*Data shown*

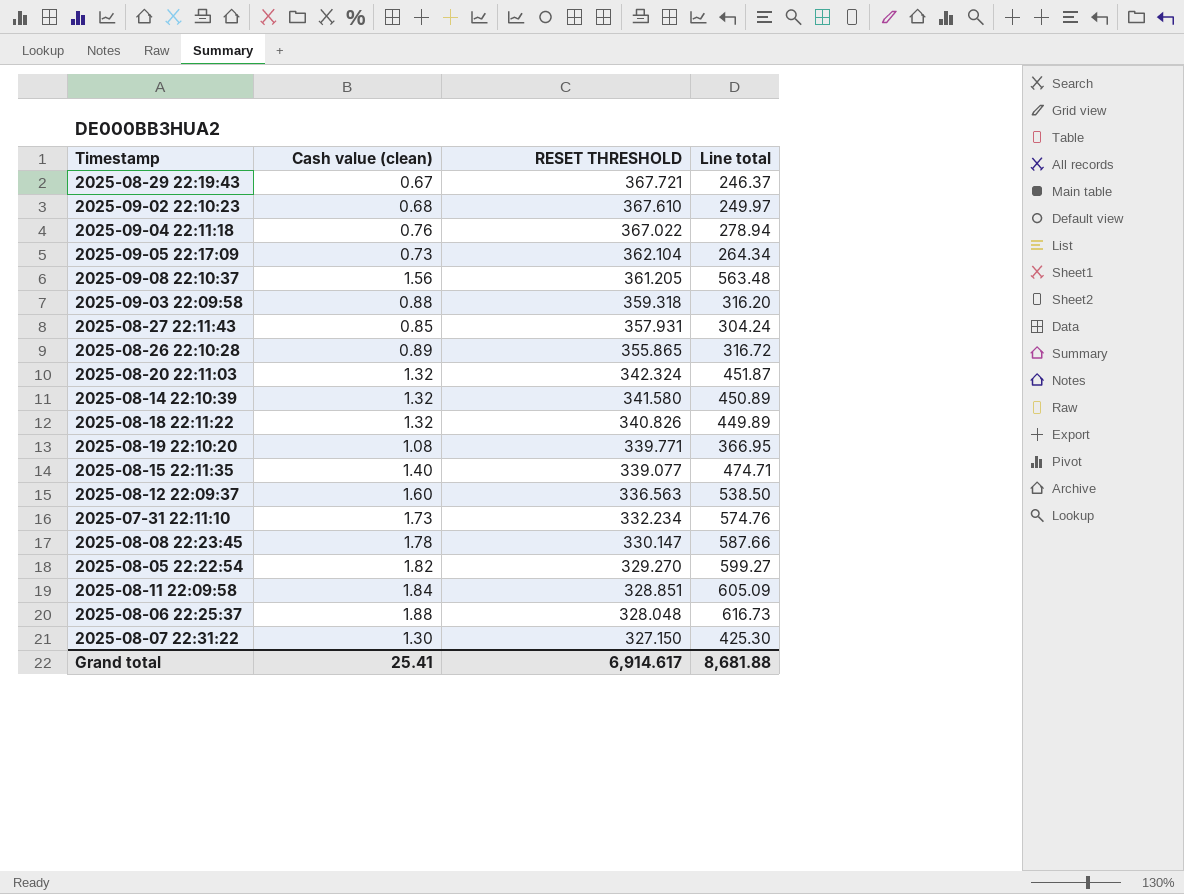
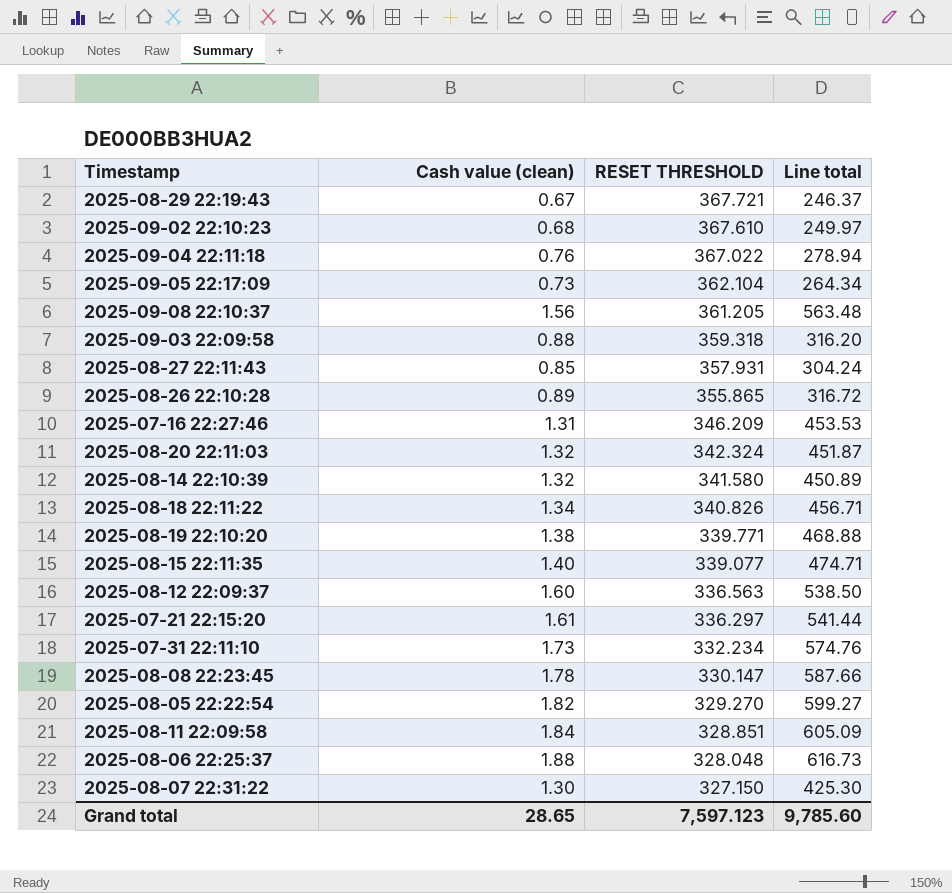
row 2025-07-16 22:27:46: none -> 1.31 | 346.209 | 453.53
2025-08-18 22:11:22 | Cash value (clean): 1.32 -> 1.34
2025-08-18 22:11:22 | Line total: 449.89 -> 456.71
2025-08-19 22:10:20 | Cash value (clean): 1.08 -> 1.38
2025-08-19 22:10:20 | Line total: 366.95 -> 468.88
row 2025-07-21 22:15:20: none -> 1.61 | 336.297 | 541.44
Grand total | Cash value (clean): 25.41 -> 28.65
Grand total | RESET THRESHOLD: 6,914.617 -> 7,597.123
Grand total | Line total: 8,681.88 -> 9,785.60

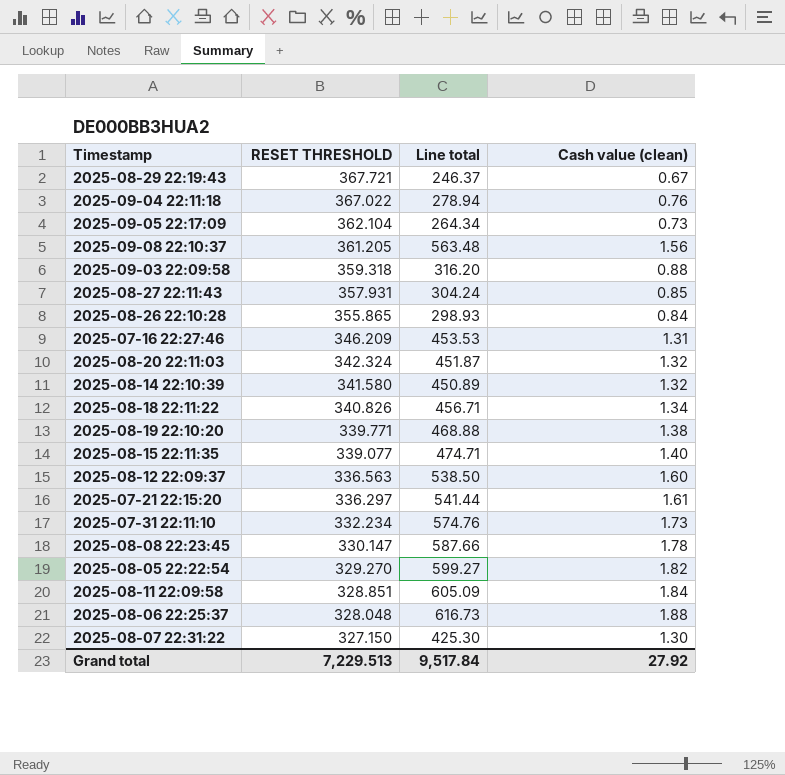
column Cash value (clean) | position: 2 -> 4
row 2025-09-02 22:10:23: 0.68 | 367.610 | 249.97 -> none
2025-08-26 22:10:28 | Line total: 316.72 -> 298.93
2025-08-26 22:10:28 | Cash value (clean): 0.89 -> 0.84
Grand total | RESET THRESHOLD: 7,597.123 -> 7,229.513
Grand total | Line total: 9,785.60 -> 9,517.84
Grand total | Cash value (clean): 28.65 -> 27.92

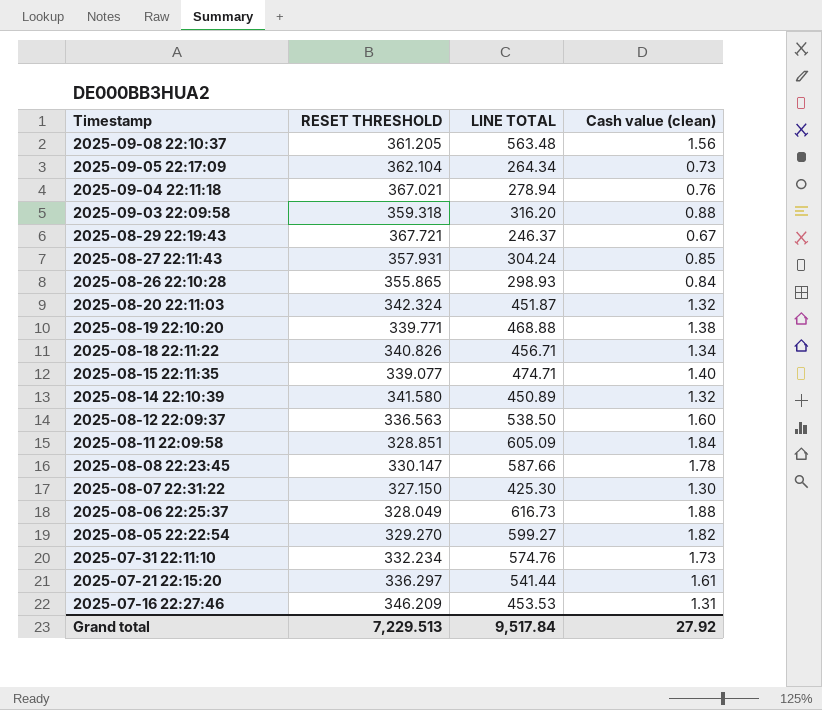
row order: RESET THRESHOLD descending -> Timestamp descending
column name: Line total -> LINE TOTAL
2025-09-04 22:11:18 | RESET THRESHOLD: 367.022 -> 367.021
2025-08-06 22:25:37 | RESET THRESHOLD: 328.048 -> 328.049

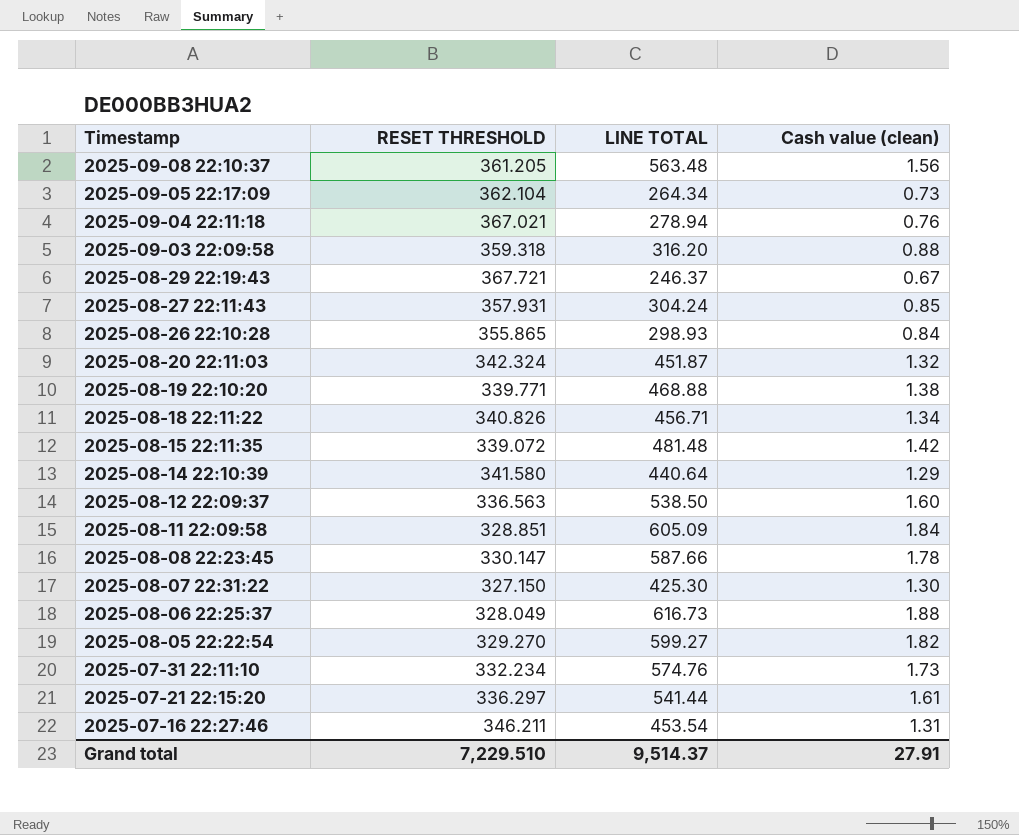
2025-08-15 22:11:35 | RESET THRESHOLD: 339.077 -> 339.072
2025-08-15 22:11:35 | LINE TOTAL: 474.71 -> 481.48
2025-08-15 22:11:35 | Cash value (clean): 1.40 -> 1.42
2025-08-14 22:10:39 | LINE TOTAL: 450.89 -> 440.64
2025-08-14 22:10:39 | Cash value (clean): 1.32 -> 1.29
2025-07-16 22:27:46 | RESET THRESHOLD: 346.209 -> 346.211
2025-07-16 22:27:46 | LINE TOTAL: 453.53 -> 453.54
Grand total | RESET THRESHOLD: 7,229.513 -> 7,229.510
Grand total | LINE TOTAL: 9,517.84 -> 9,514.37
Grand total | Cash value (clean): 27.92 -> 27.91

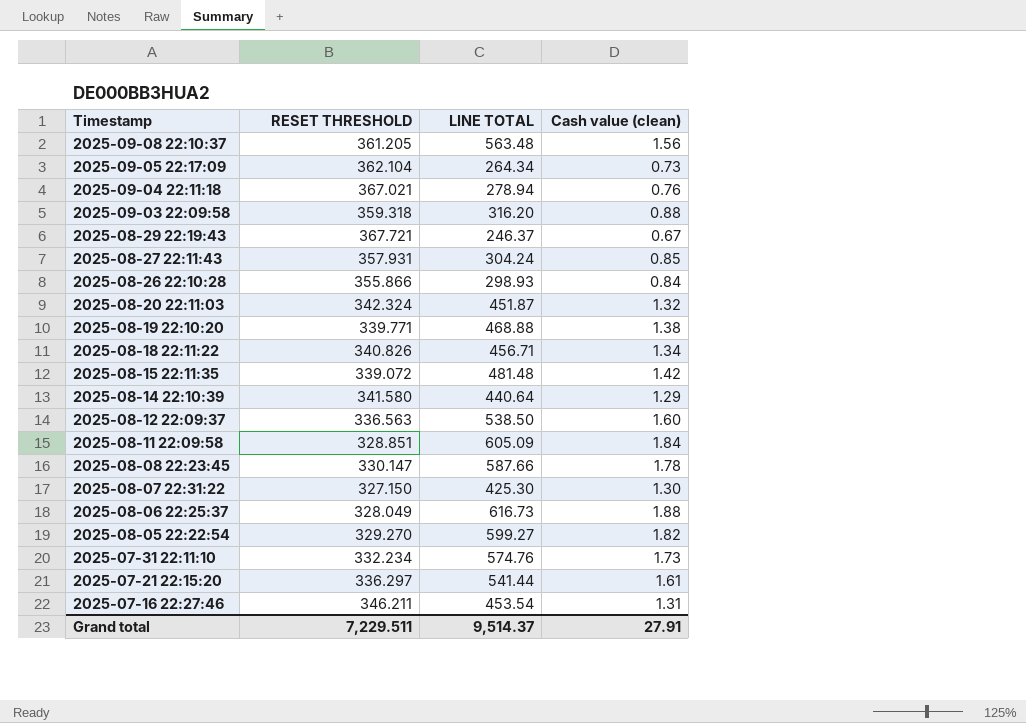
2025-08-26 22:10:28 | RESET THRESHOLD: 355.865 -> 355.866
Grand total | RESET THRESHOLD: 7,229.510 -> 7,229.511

*Instructions for the task*
Output the entries above verbatim. Omit the images.

*Output of the task*
row 2025-07-16 22:27:46: none -> 1.31 | 346.209 | 453.53
2025-08-18 22:11:22 | Cash value (clean): 1.32 -> 1.34
2025-08-18 22:11:22 | Line total: 449.89 -> 456.71
2025-08-19 22:10:20 | Cash value (clean): 1.08 -> 1.38
2025-08-19 22:10:20 | Line total: 366.95 -> 468.88
row 2025-07-21 22:15:20: none -> 1.61 | 336.297 | 541.44
Grand total | Cash value (clean): 25.41 -> 28.65
Grand total | RESET THRESHOLD: 6,914.617 -> 7,597.123
Grand total | Line total: 8,681.88 -> 9,785.60

column Cash value (clean) | position: 2 -> 4
row 2025-09-02 22:10:23: 0.68 | 367.610 | 249.97 -> none
2025-08-26 22:10:28 | Line total: 316.72 -> 298.93
2025-08-26 22:10:28 | Cash value (clean): 0.89 -> 0.84
Grand total | RESET THRESHOLD: 7,597.123 -> 7,229.513
Grand total | Line total: 9,785.60 -> 9,517.84
Grand total | Cash value (clean): 28.65 -> 27.92

row order: RESET THRESHOLD descending -> Timestamp descending
column name: Line total -> LINE TOTAL
2025-09-04 22:11:18 | RESET THRESHOLD: 367.022 -> 367.021
2025-08-06 22:25:37 | RESET THRESHOLD: 328.048 -> 328.049

2025-08-15 22:11:35 | RESET THRESHOLD: 339.077 -> 339.072
2025-08-15 22:11:35 | LINE TOTAL: 474.71 -> 481.48
2025-08-15 22:11:35 | Cash value (clean): 1.40 -> 1.42
2025-08-14 22:10:39 | LINE TOTAL: 450.89 -> 440.64
2025-08-14 22:10:39 | Cash value (clean): 1.32 -> 1.29
2025-07-16 22:27:46 | RESET THRESHOLD: 346.209 -> 346.211
2025-07-16 22:27:46 | LINE TOTAL: 453.53 -> 453.54
Grand total | RESET THRESHOLD: 7,229.513 -> 7,229.510
Grand total | LINE TOTAL: 9,517.84 -> 9,514.37
Grand total | Cash value (clean): 27.92 -> 27.91

2025-08-26 22:10:28 | RESET THRESHOLD: 355.865 -> 355.866
Grand total | RESET THRESHOLD: 7,229.510 -> 7,229.511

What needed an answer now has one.